__DATASET ENTRIES__.
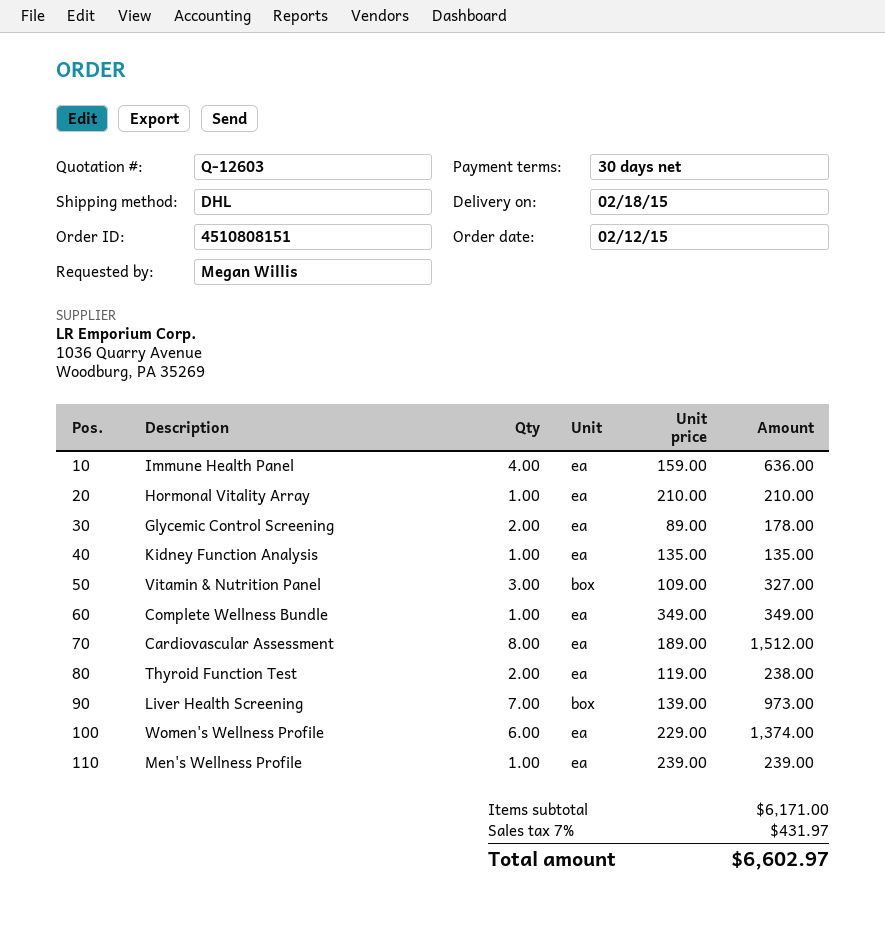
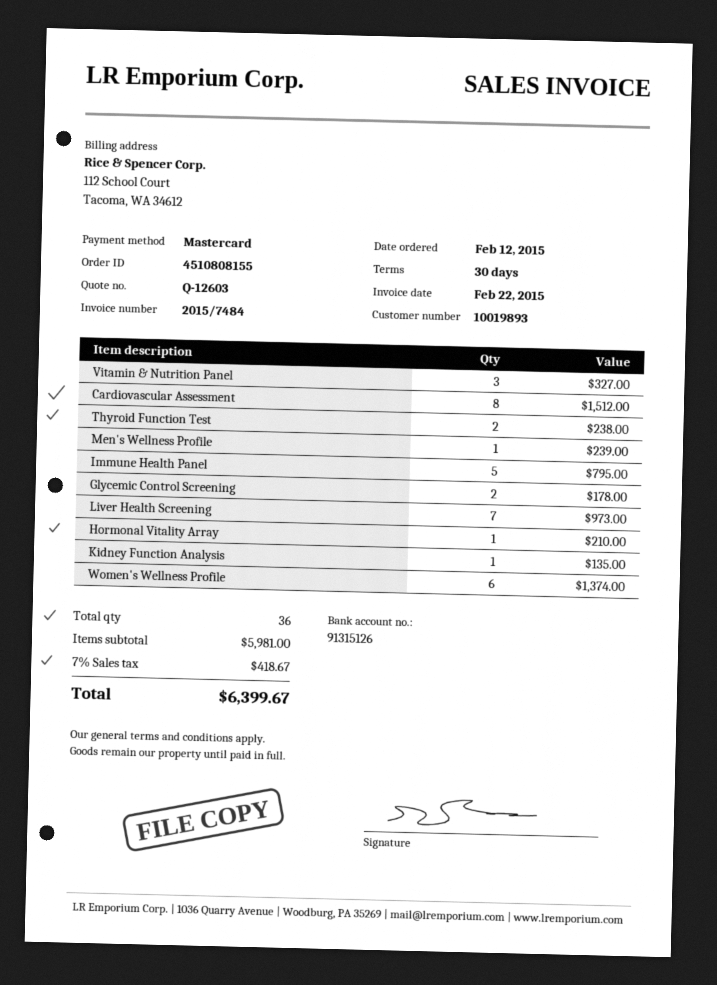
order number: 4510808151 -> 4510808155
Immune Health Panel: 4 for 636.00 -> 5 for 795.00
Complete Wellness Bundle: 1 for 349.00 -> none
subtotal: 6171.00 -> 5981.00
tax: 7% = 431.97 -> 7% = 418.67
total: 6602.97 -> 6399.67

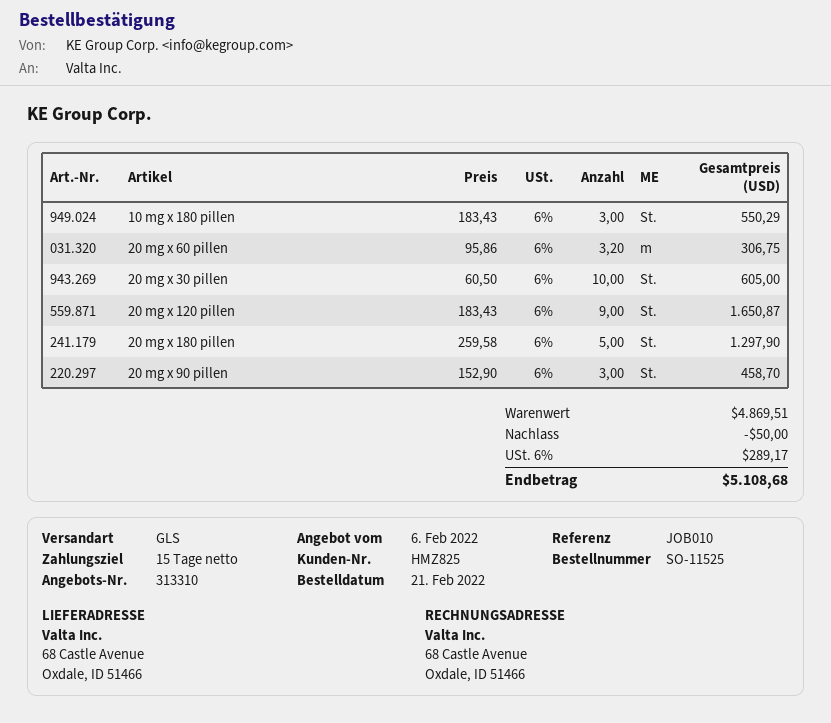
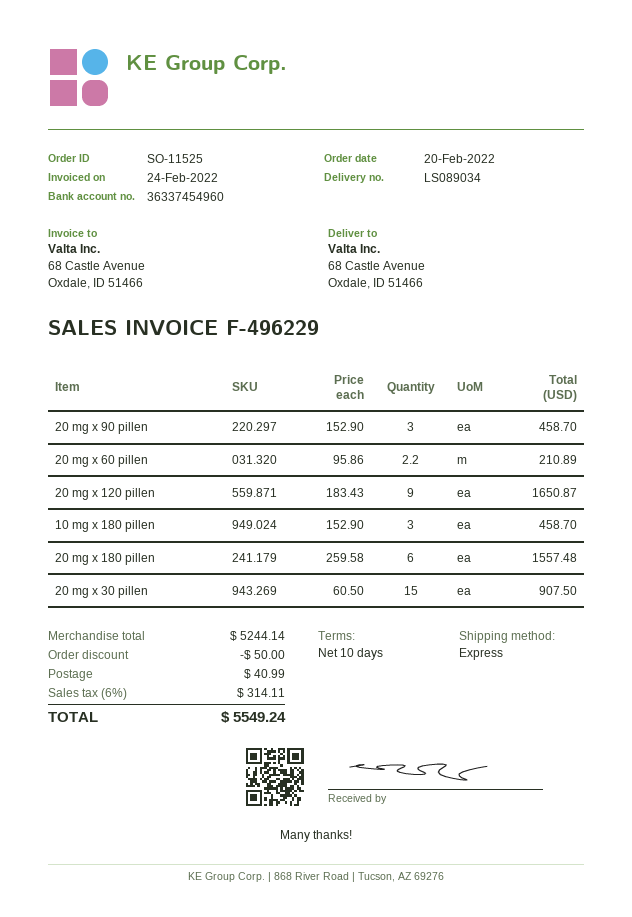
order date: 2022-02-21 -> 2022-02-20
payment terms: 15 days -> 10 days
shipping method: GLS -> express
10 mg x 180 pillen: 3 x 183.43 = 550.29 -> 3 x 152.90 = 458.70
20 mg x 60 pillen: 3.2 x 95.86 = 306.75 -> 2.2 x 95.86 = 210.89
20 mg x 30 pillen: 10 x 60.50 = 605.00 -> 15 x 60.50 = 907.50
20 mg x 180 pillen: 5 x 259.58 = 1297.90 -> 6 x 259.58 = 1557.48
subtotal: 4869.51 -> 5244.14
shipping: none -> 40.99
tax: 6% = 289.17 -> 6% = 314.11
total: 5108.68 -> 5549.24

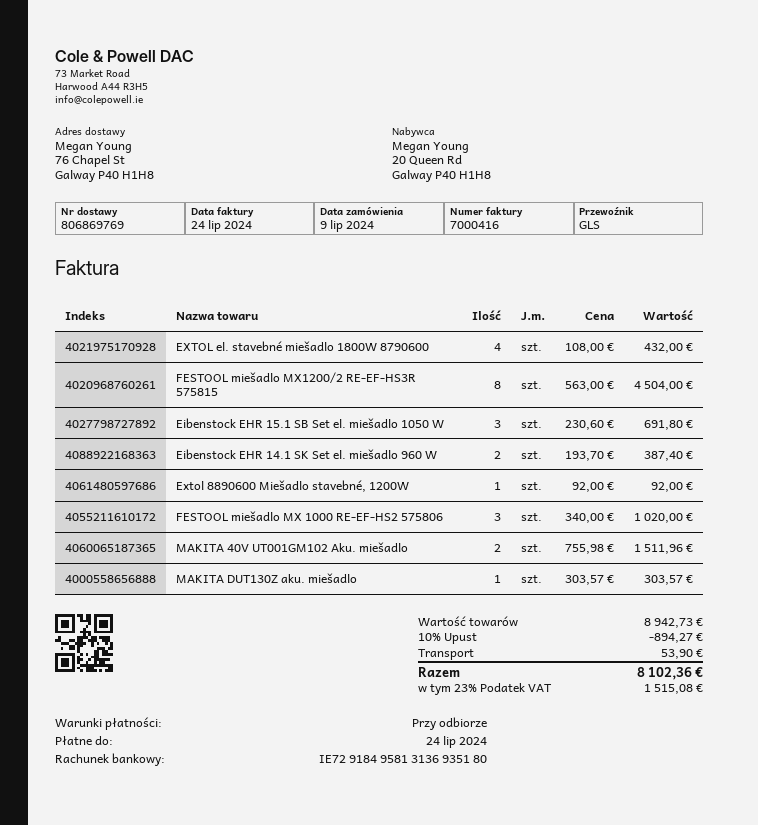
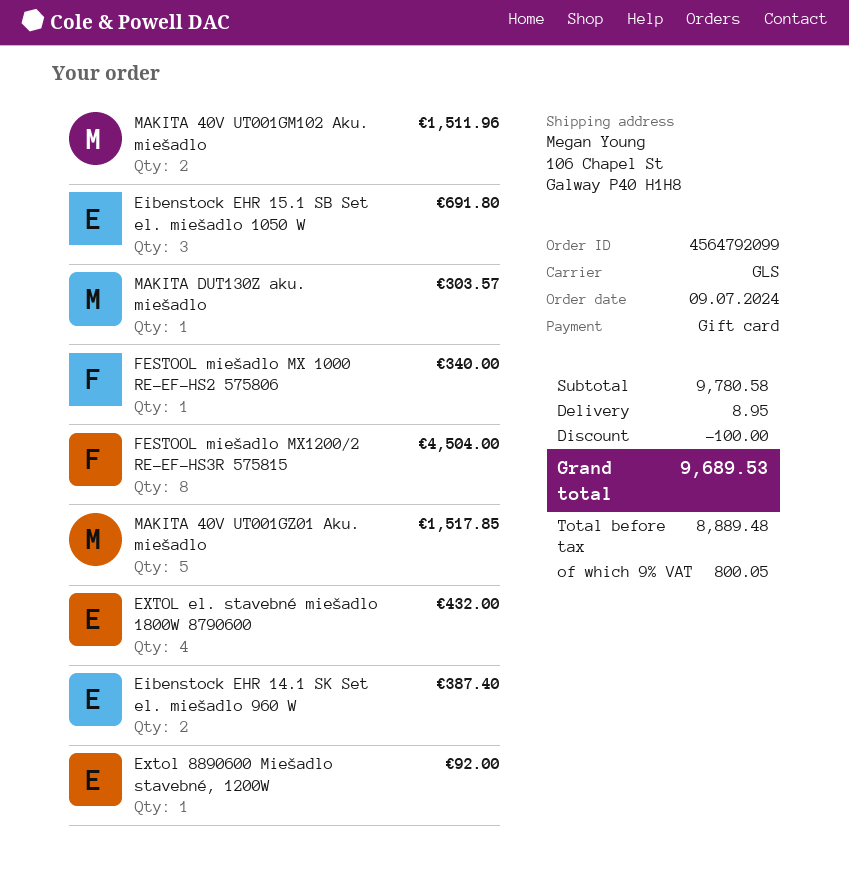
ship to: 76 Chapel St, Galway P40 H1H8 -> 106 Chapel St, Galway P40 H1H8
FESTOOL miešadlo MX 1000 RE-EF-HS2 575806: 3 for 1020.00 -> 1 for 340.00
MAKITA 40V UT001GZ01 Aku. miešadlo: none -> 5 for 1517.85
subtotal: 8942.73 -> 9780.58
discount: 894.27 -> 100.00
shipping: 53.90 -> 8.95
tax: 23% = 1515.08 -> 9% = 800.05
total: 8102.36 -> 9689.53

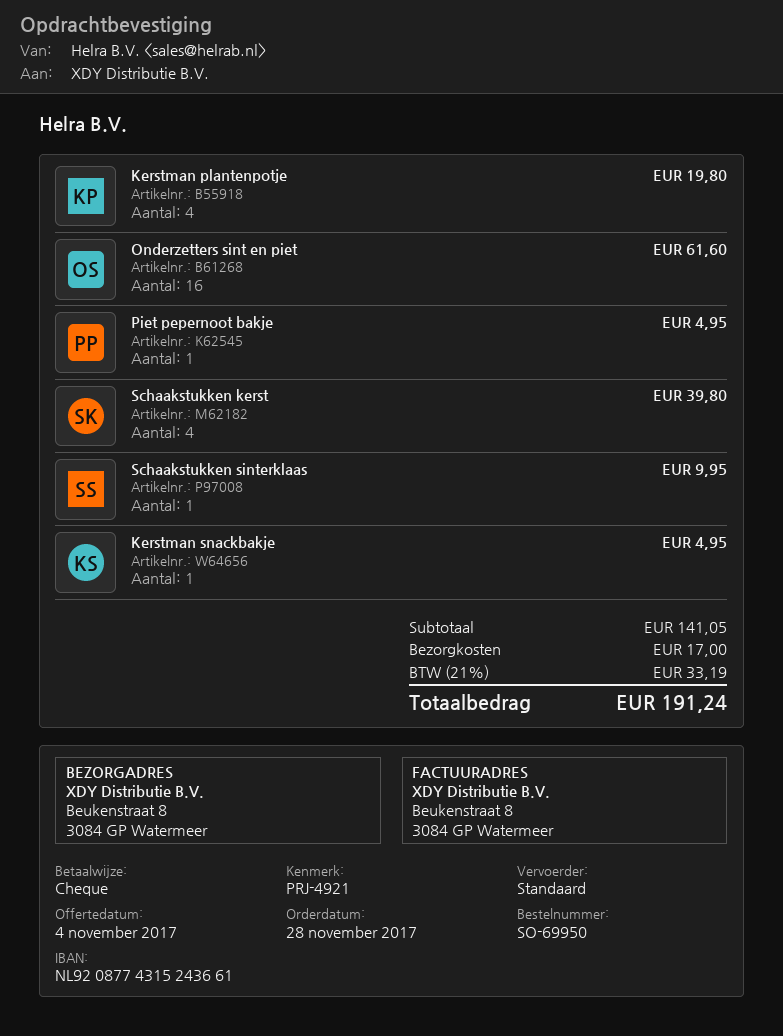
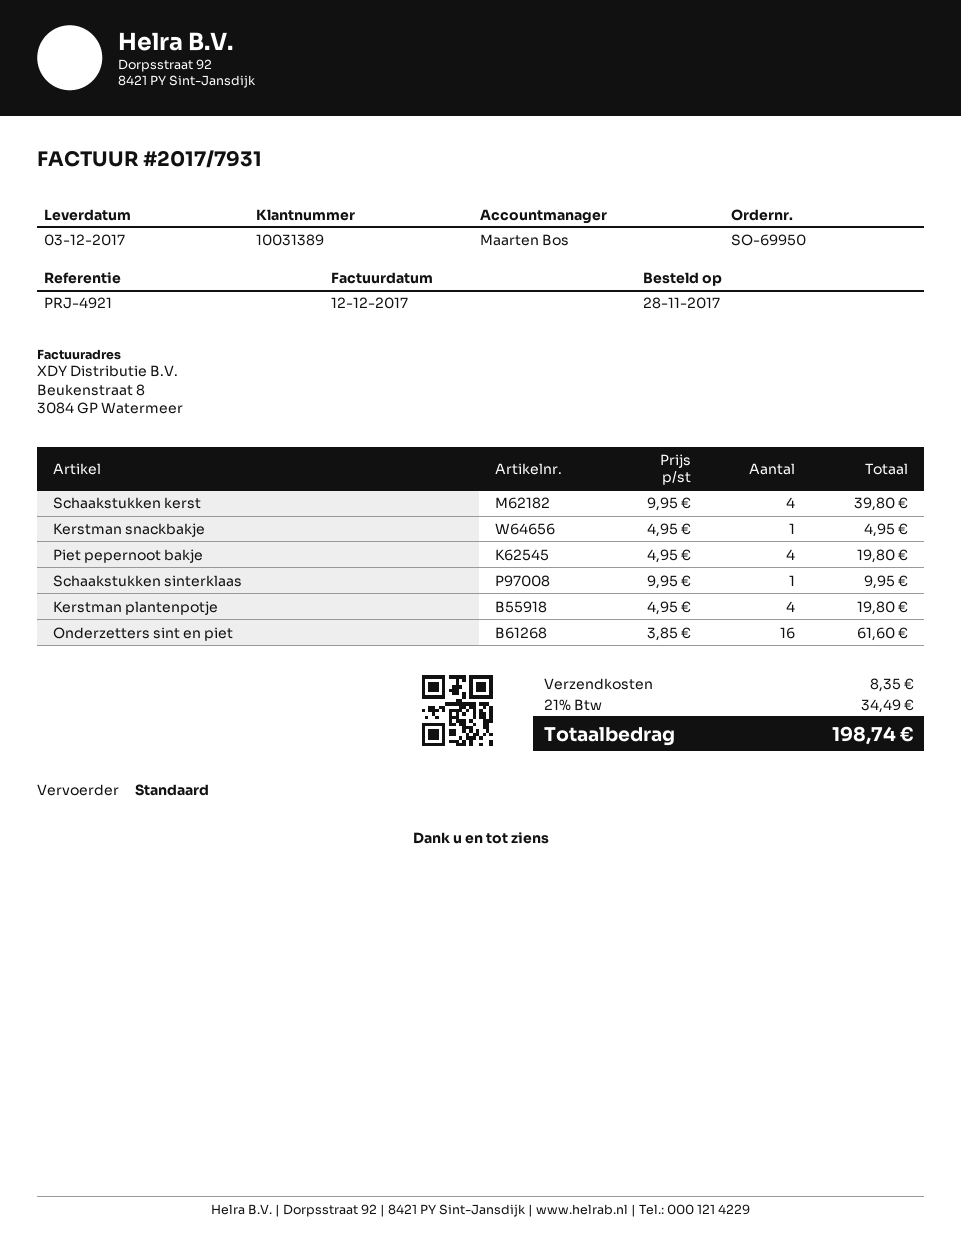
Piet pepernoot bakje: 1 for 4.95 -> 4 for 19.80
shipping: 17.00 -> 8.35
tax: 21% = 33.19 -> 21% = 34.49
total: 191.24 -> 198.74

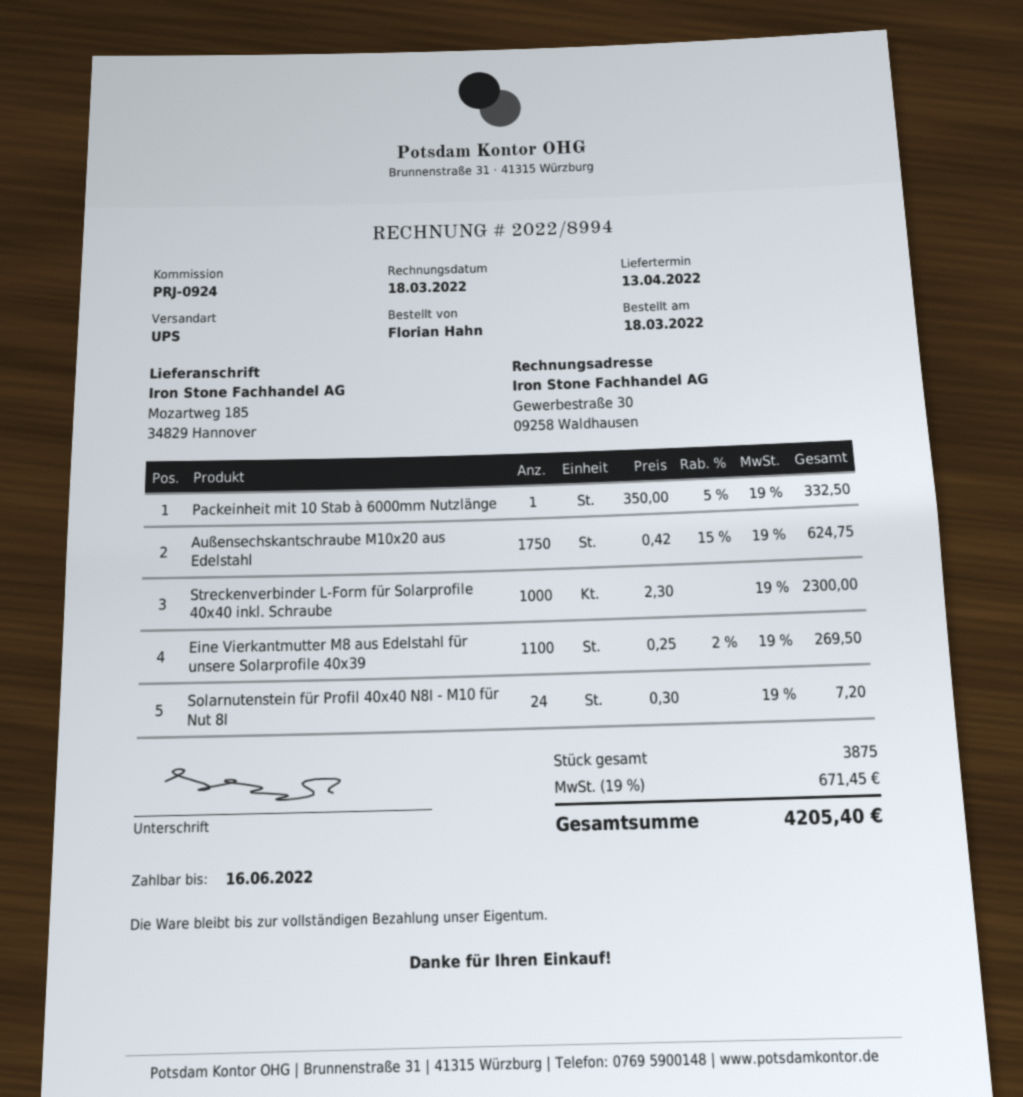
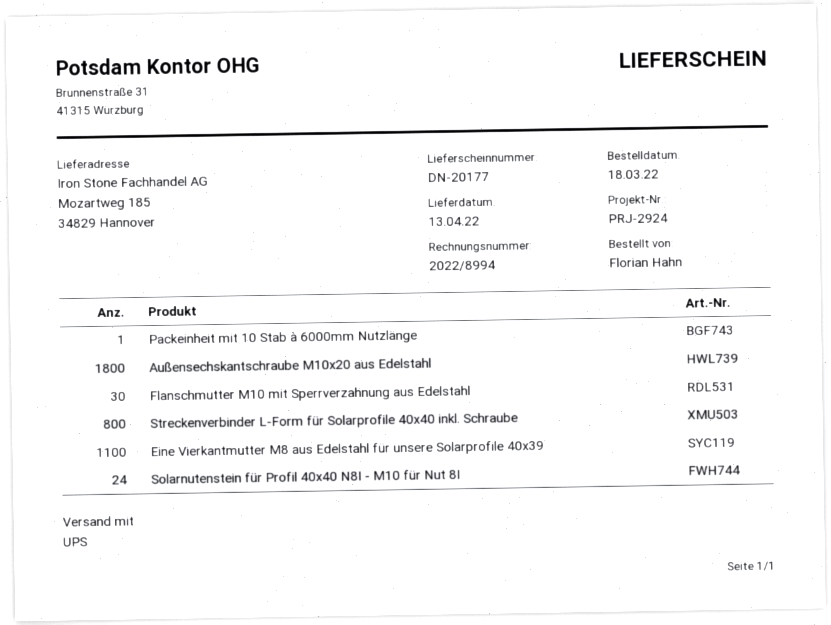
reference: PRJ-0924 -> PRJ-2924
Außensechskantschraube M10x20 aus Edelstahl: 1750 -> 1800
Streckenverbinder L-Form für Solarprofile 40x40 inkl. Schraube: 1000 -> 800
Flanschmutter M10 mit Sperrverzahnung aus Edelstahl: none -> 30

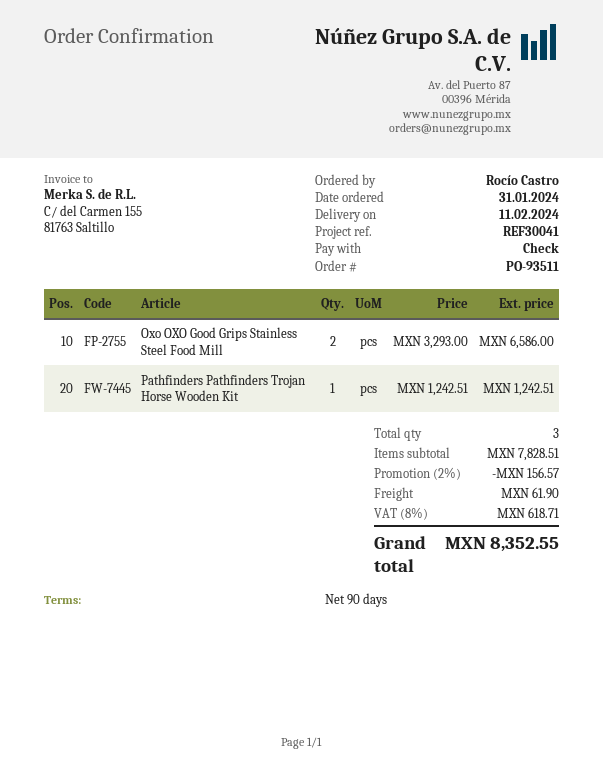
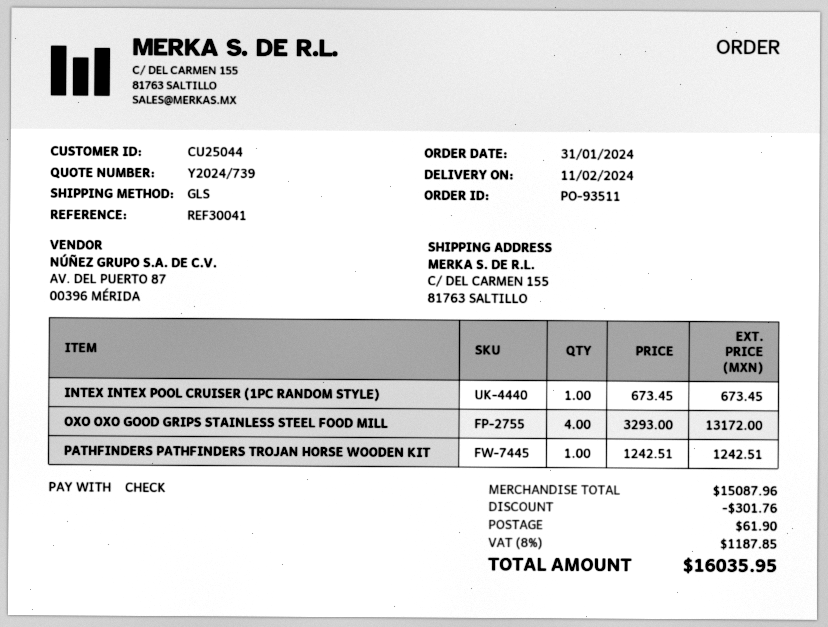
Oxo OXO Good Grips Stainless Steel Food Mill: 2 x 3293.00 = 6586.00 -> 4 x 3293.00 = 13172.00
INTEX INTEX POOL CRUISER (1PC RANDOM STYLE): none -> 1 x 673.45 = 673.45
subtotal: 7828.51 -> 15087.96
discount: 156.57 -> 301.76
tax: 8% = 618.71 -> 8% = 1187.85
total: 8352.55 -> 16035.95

__DIRECTIONS__. Search the entries above for the word "order" and copy each line where it appears.

__REPLY TO THE TASK__.
order number: 4510808151 -> 4510808155
order date: 2022-02-21 -> 2022-02-20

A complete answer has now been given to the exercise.